Je vous accuse, tous et toutes qui prétendez « agir » en participant à Octobre Rose par des initiatives individuelles. Vous agissez pour vous valoriser d'abord, pour vous donner une dimension humanitaire caressant votre propre ego, pour combler un vide dans vos existences, vous berçant dans un doux leurre d'action philanthropique, dans une illusion grotesque de contrer une maladie en confectionnant de pitoyables petits rubans ou autres colifichets, dont la couleur renvoie la femme à un stéréotype infantile et débile. Ayez enfin l'humilité et un peu d'éthique personnelle pour vous mettre en retrait au profit de ceux qui savent, pas de ceux qui croient.

Je t'accuse toi, publicitaire, enseigne-partenaire, d'utiliser le corps féminin pour « glamouriser » une maladie, la transformant en outil d'appel aux dons pour de puissantes associations de patients dont tu te fais l'associé, permettant essentiellement à la marque d'être visible et de doper son chiffre d'affaires en transformant la femme en docile acheteuse-coureuse. Je vous accuse vous, marchands de T-shirts roses, de rubans, qui faites accroire que courir en rose va sauver des gens, toi l'animateur de fitness, le perruquier, le vendeur de lingerie et de maquillage, la revue féminine, vous tous qui participez de façon opportuniste et parasite aux manifestations d'Octobre Rose, qui vivez et prospérez au dépens de cette « cause » qui est surtout celle de vos affaires florissantes. Il n'y a aucune gloire à vouloir contribuer au bien-être de femmes malades si ces femmes malades auraient dû ne pas l'être.

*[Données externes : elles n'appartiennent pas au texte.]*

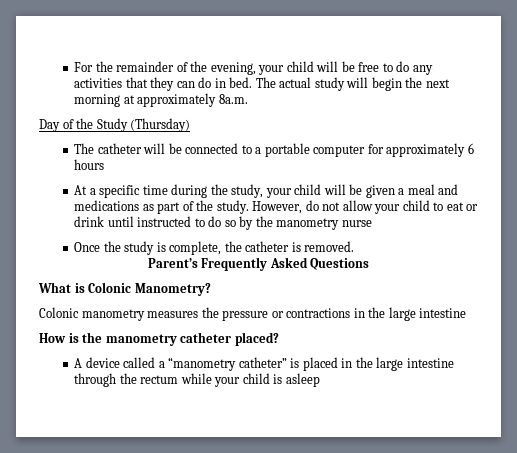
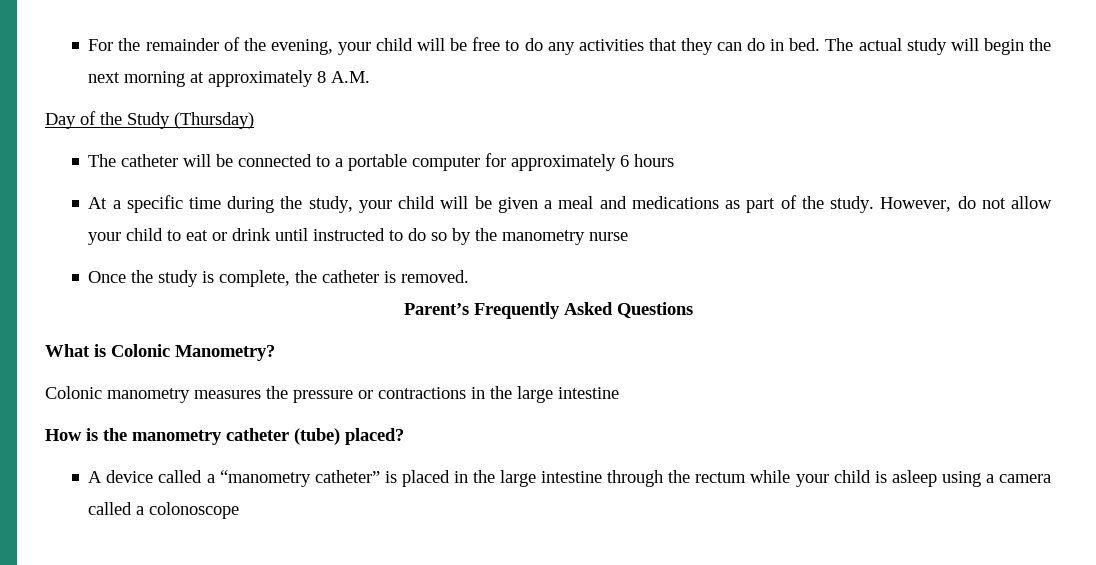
- The actual study will begin the next morning at approximately 8a.m.
+ The actual study will begin the next morning at approximately 8 A.M.
- How is the manometry catheter placed?
+ How is the manometry catheter (tube) placed?
- A device called a “manometry catheter” is placed in the large intestine through the rectum while your child is asleep
+ A device called a “manometry catheter” is placed in the large intestine through the rectum while your child is asleep using a camera called a colonoscope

Je t'accuse, toi, star et mannequin apparaissant dans des spots télévisés, de te soucier de ta propre promotion. Rhabille-toi, va-t en, laisse-nous tranquilles, nous toutes, femmes malades, femmes non-malades, femmes-médecins, pour réfléchir, et cesse de nous imposer ta plastique muette et ton regard inexpressif censés donner de la dramaturgie à la communication, qui t'utilise pour faire de toi un objet promotionnel sans que tu le comprennes.

Je t'accuse, toi le laboratoire pharmaceutique, partenaire et « soutien institutionnel » d'Octobre Rose, qui brasses des sommes énormes pour pouvoir faire croître ta cible et ton marché. Tu as même mis en place un « Observatoire » du comportement des femmes, afin de bien vérifier leur compliance au dépistage, de superviser le recrutement d'un maximum de femmes potentiellement transformables en patientes, comme un œil suprême vérifiant ses proies.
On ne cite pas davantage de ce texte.